# What you will do:
For this exercise, return exactly the lines of the material below that begin at the one with "text-align: center ->" and stop after the one with "à PARIS, le".

# Data for analysis:
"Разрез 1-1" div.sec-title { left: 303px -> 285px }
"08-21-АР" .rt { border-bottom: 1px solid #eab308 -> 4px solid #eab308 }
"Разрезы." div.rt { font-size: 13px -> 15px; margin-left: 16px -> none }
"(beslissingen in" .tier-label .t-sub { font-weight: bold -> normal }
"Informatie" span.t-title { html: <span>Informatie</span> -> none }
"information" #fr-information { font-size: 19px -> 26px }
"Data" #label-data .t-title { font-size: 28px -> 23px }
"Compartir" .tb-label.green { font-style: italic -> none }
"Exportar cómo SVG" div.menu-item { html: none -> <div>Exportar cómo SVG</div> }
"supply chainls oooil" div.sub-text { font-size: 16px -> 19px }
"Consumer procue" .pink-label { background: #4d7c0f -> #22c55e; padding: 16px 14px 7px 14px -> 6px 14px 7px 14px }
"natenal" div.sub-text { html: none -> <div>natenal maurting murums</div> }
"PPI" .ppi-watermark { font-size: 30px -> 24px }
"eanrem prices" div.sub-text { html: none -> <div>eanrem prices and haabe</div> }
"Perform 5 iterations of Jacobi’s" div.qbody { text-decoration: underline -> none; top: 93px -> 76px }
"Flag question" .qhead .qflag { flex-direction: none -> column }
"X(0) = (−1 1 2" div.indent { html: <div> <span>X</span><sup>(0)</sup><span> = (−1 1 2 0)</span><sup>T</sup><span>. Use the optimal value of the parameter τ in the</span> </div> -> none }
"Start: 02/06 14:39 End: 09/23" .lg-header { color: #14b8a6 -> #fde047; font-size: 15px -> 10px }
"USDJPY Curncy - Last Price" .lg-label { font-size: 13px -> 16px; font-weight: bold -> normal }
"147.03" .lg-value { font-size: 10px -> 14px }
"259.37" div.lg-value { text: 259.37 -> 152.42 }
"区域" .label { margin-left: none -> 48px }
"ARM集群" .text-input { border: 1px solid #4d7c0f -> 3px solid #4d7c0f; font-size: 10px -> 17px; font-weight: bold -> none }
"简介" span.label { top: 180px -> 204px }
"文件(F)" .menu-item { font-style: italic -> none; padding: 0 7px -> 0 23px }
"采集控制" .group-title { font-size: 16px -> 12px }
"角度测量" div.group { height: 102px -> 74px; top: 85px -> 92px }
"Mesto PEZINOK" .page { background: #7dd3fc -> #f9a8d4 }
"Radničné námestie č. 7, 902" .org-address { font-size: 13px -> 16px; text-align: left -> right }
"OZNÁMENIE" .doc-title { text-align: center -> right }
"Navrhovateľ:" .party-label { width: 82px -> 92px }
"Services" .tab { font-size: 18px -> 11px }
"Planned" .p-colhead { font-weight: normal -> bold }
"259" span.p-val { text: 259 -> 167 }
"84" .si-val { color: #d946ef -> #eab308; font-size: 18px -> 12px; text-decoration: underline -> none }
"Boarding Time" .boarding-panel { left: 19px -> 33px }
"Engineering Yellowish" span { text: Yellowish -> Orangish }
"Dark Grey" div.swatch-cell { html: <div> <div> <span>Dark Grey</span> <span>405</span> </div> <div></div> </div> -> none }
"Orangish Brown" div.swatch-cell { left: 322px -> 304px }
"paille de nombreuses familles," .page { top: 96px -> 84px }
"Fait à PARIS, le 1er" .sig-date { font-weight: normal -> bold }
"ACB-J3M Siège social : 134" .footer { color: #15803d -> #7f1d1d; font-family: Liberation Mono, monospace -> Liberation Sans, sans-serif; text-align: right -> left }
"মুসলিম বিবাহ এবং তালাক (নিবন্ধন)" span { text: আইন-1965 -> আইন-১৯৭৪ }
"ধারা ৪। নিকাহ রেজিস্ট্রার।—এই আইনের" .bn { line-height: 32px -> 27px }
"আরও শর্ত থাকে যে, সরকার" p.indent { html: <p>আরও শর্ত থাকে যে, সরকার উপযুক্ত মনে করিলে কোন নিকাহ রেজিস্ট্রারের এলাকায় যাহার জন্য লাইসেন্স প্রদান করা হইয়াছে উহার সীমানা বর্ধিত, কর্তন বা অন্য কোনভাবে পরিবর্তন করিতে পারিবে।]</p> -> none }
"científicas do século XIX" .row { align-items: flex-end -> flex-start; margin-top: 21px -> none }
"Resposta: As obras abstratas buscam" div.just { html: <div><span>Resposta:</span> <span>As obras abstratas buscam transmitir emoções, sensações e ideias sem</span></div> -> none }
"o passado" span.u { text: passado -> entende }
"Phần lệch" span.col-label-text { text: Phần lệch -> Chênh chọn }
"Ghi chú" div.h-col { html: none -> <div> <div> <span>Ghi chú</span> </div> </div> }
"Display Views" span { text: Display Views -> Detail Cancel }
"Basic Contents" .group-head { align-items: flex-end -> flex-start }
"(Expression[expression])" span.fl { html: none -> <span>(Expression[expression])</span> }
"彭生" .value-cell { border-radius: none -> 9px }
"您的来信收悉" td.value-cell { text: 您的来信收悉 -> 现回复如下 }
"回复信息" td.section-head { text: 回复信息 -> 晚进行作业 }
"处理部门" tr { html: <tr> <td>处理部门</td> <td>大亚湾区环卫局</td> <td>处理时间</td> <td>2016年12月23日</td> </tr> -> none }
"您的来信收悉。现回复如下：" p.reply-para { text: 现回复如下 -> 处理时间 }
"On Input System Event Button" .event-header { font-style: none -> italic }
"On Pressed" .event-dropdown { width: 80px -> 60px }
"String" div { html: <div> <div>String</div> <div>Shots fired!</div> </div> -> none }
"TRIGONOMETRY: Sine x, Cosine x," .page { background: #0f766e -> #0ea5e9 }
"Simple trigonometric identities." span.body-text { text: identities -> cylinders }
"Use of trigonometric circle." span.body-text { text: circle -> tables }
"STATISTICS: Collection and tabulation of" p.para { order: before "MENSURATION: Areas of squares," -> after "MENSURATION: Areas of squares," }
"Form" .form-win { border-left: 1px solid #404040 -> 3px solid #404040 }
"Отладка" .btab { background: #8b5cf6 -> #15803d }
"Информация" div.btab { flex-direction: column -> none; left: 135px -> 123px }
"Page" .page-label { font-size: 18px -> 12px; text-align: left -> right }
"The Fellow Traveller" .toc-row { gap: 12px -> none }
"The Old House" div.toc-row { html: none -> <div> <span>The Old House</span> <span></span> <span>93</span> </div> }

# Result below:
"OZNÁMENIE" .doc-title { text-align: center -> right }
"Navrhovateľ:" .party-label { width: 82px -> 92px }
"Services" .tab { font-size: 18px -> 11px }
"Planned" .p-colhead { font-weight: normal -> bold }
"259" span.p-val { text: 259 -> 167 }
"84" .si-val { color: #d946ef -> #eab308; font-size: 18px -> 12px; text-decoration: underline -> none }
"Boarding Time" .boarding-panel { left: 19px -> 33px }
"Engineering Yellowish" span { text: Yellowish -> Orangish }
"Dark Grey" div.swatch-cell { html: <div> <div> <span>Dark Grey</span> <span>405</span> </div> <div></div> </div> -> none }
"Orangish Brown" div.swatch-cell { left: 322px -> 304px }
"paille de nombreuses familles," .page { top: 96px -> 84px }
"Fait à PARIS, le 1er" .sig-date { font-weight: normal -> bold }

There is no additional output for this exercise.